週刊『彰と朝陽』 ■しおりを挿む
最後の乗り物─彰
朝陽さんが一生懸命冷ましてくれたコーンポタージュのおかげで、俺は生き返ったようになった。
……って、ホントは人混みの中から朝陽さんを見付けた瞬間に元気が出てたんだけど。
俺は隣でおしるこを飲む朝陽さんとの距離を少し詰めて、ライトアップされた乗り物たちを見上げた。
「ライトアップ、綺麗だね」
「ん。夢の世界にいるみてーだろ」
「ねー朝陽さん」
「なんだ」
「……最後に、観覧車乗ろっか」
「観覧車って……お前、大丈夫なのか?」
「たぶん。デートの想い出に、朝陽さんと二人きりで綺麗な景色を見たいんだ」
「デート……。オレと、彰の」
「うん。そーだよ」
暗いから高さは気にならないと思う。
なにより、朝陽さんと二人きりになりたい。
好きだよって囁いたり、あわよくばキスしたい。
てか、遊園地デートのフィニッシュは観覧車が鉄板でしょ!
「じゃあ並ぶか!」
朝陽さんは嬉しそーに笑って、おしるこの缶をゴミ箱に投げ入れた。
「うん。
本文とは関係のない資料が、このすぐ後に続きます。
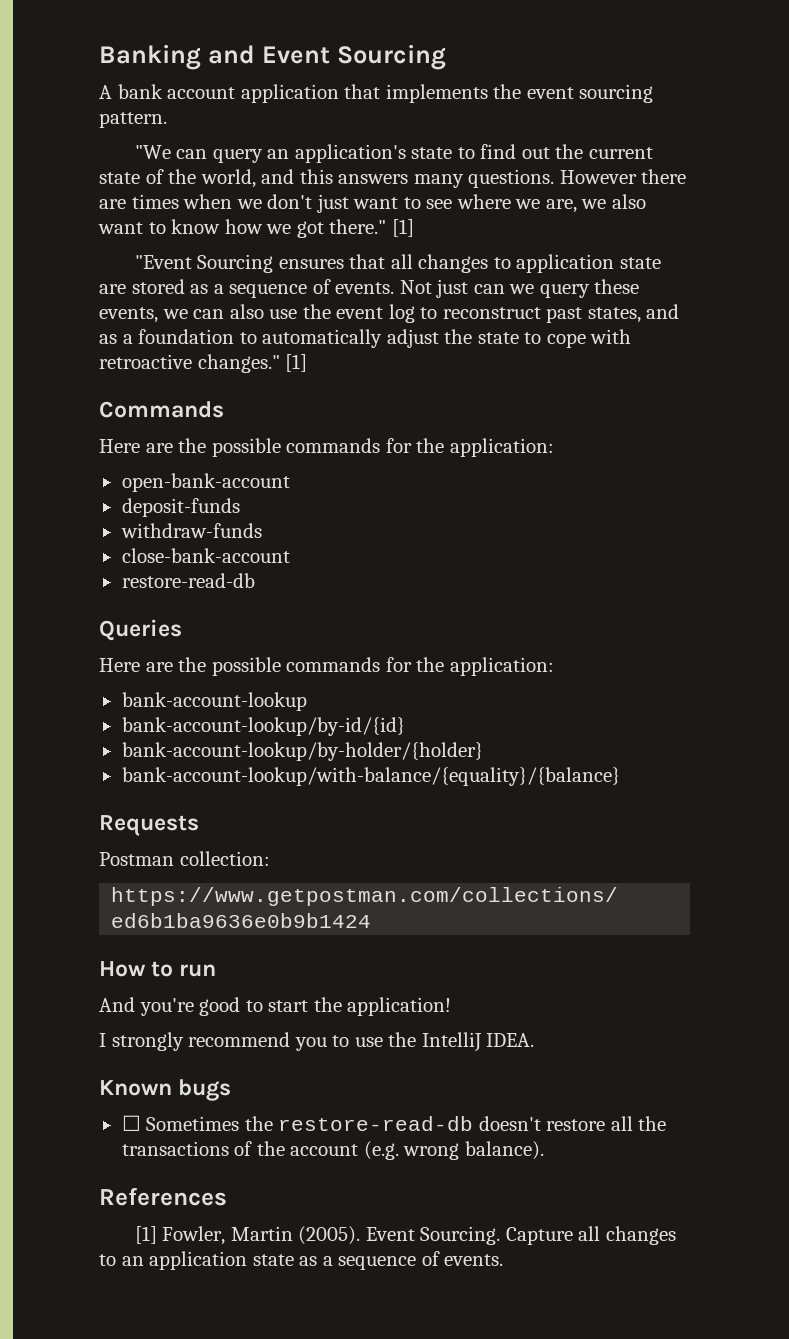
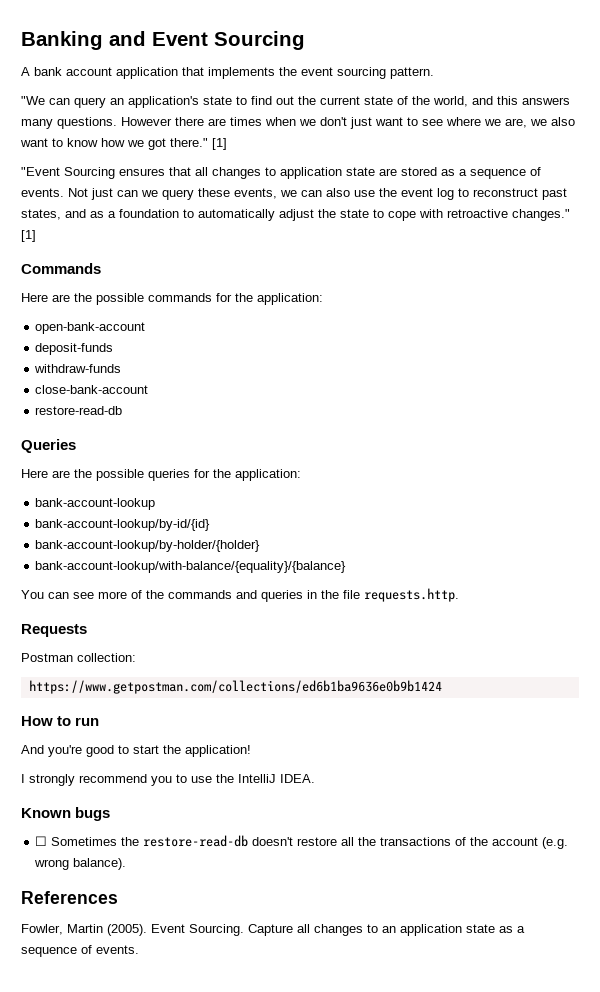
  Queries
- Here are the possible commands for the application:
+ Here are the possible queries for the application:
+ You can see more of the commands and queries in the file requests.http.
- [1] Fowler, Martin (2005).
+ Fowler, Martin (2005).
早く行こ」
「すげーやる気だな。あんなに『観覧車だけは無理!』って言ってたくせに」
「あれは過去の俺だよ。今日、俺は進化したんだ」
「マジかよ! かっけー」
「でしょ」
「ん。見直した」
よし!
これでホントに観覧車が平気なとこ見せて、惚れ直させてみせる。
俺は意気揚々と、だんだん見えてきた、やたら長い行列に挑んだ。
◆ ◆ ◆
「朝陽さん、ホントだからね!」
「ん。わかってる」
結局、観覧車には乗れず仕舞いだった。
あ! 俺が悪いんじゃないからな。
これ以上は閉園時間を過ぎるとかで、行列がもう締められてたんだ。
「次に来た時、乗ればいーだろ」
「そーだね。また近いうちに来よーね。春とか」
「いや、次は夏だ」
「夏?」
「ん。ここのお化け屋敷は、七月からだからな」
「あ……!」
「すげー怖いらしーから、今日以上に気合い入れていけよ」
「う、うん」
忘れてた、夏のお化け屋敷巡り!
朝陽さんって……意外に記憶力いーんだよね。
「よし彰、美味いもん食って帰るぞ!」
「あったまるのがいーな。ラーメンとかは?」
「あ、いーなそれ!」
……ま、今は考えないよーにしよ。
俺はケータイでこの近辺のラーメン屋を検索しながら、遊園地のエントランスに向かう朝陽さんに続いた。